== Problem details ==
Copy out the data below verbatim.

== Records provided ==
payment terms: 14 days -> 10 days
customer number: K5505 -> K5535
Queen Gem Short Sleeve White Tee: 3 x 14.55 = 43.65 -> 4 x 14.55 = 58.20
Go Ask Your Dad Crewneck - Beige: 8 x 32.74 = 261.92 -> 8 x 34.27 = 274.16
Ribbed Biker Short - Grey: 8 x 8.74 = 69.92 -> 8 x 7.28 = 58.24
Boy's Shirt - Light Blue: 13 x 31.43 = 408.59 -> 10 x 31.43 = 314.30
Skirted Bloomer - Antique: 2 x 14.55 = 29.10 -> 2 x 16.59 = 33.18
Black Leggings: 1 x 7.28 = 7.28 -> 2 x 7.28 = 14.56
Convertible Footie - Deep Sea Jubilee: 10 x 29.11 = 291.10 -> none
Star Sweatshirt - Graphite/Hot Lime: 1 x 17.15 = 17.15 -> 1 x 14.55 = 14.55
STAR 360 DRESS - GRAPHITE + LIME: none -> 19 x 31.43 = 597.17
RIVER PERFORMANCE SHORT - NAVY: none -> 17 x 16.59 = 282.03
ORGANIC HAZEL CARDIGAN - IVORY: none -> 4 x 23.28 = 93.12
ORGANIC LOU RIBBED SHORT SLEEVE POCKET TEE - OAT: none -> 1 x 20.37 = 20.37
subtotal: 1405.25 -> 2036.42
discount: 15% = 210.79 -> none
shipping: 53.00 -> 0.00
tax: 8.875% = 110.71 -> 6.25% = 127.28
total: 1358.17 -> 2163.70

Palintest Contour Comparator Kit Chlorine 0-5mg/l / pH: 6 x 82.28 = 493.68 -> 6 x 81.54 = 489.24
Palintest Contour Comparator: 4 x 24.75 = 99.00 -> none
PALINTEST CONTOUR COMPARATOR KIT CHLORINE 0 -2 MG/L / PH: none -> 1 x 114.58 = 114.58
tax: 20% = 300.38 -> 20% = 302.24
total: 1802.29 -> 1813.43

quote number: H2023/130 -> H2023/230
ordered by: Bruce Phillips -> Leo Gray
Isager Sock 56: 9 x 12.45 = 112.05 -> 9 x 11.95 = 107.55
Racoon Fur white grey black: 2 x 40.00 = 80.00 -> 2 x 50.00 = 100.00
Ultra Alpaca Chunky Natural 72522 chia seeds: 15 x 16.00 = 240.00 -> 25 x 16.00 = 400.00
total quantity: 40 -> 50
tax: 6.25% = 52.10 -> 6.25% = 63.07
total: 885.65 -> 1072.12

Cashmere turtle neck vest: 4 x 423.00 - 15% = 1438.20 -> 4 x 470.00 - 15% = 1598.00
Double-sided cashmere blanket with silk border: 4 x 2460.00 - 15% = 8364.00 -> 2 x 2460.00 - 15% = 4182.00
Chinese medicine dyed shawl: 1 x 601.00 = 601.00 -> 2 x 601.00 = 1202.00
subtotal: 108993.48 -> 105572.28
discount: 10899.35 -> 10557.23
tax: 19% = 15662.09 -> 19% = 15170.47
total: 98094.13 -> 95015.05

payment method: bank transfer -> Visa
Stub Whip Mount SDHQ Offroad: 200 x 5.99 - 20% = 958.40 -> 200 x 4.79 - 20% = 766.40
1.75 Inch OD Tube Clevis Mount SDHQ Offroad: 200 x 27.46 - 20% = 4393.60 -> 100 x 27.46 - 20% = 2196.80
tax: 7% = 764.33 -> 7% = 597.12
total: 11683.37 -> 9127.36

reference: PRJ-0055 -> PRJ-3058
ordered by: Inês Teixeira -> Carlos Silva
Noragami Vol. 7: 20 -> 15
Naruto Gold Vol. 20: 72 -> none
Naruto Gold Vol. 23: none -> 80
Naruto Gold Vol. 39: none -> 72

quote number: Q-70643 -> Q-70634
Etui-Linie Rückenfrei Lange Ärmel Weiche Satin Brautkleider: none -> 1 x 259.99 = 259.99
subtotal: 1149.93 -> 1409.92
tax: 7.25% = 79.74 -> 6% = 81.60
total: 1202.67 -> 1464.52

== Written answer ==
payment terms: 14 days -> 10 days
customer number: K5505 -> K5535
Queen Gem Short Sleeve White Tee: 3 x 14.55 = 43.65 -> 4 x 14.55 = 58.20
Go Ask Your Dad Crewneck - Beige: 8 x 32.74 = 261.92 -> 8 x 34.27 = 274.16
Ribbed Biker Short - Grey: 8 x 8.74 = 69.92 -> 8 x 7.28 = 58.24
Boy's Shirt - Light Blue: 13 x 31.43 = 408.59 -> 10 x 31.43 = 314.30
Skirted Bloomer - Antique: 2 x 14.55 = 29.10 -> 2 x 16.59 = 33.18
Black Leggings: 1 x 7.28 = 7.28 -> 2 x 7.28 = 14.56
Convertible Footie - Deep Sea Jubilee: 10 x 29.11 = 291.10 -> none
Star Sweatshirt - Graphite/Hot Lime: 1 x 17.15 = 17.15 -> 1 x 14.55 = 14.55
STAR 360 DRESS - GRAPHITE + LIME: none -> 19 x 31.43 = 597.17
RIVER PERFORMANCE SHORT - NAVY: none -> 17 x 16.59 = 282.03
ORGANIC HAZEL CARDIGAN - IVORY: none -> 4 x 23.28 = 93.12
ORGANIC LOU RIBBED SHORT SLEEVE POCKET TEE - OAT: none -> 1 x 20.37 = 20.37
subtotal: 1405.25 -> 2036.42
discount: 15% = 210.79 -> none
shipping: 53.00 -> 0.00
tax: 8.875% = 110.71 -> 6.25% = 127.28
total: 1358.17 -> 2163.70

Palintest Contour Comparator Kit Chlorine 0-5mg/l / pH: 6 x 82.28 = 493.68 -> 6 x 81.54 = 489.24
Palintest Contour Comparator: 4 x 24.75 = 99.00 -> none
PALINTEST CONTOUR COMPARATOR KIT CHLORINE 0 -2 MG/L / PH: none -> 1 x 114.58 = 114.58
tax: 20% = 300.38 -> 20% = 302.24
total: 1802.29 -> 1813.43

quote number: H2023/130 -> H2023/230
ordered by: Bruce Phillips -> Leo Gray
Isager Sock 56: 9 x 12.45 = 112.05 -> 9 x 11.95 = 107.55
Racoon Fur white grey black: 2 x 40.00 = 80.00 -> 2 x 50.00 = 100.00
Ultra Alpaca Chunky Natural 72522 chia seeds: 15 x 16.00 = 240.00 -> 25 x 16.00 = 400.00
total quantity: 40 -> 50
tax: 6.25% = 52.10 -> 6.25% = 63.07
total: 885.65 -> 1072.12

Cashmere turtle neck vest: 4 x 423.00 - 15% = 1438.20 -> 4 x 470.00 - 15% = 1598.00
Double-sided cashmere blanket with silk border: 4 x 2460.00 - 15% = 8364.00 -> 2 x 2460.00 - 15% = 4182.00
Chinese medicine dyed shawl: 1 x 601.00 = 601.00 -> 2 x 601.00 = 1202.00
subtotal: 108993.48 -> 105572.28
discount: 10899.35 -> 10557.23
tax: 19% = 15662.09 -> 19% = 15170.47
total: 98094.13 -> 95015.05

payment method: bank transfer -> Visa
Stub Whip Mount SDHQ Offroad: 200 x 5.99 - 20% = 958.40 -> 200 x 4.79 - 20% = 766.40
1.75 Inch OD Tube Clevis Mount SDHQ Offroad: 200 x 27.46 - 20% = 4393.60 -> 100 x 27.46 - 20% = 2196.80
tax: 7% = 764.33 -> 7% = 597.12
total: 11683.37 -> 9127.36

reference: PRJ-0055 -> PRJ-3058
ordered by: Inês Teixeira -> Carlos Silva
Noragami Vol. 7: 20 -> 15
Naruto Gold Vol. 20: 72 -> none
Naruto Gold Vol. 23: none -> 80
Naruto Gold Vol. 39: none -> 72

quote number: Q-70643 -> Q-70634
Etui-Linie Rückenfrei Lange Ärmel Weiche Satin Brautkleider: none -> 1 x 259.99 = 259.99
subtotal: 1149.93 -> 1409.92
tax: 7.25% = 79.74 -> 6% = 81.60
total: 1202.67 -> 1464.52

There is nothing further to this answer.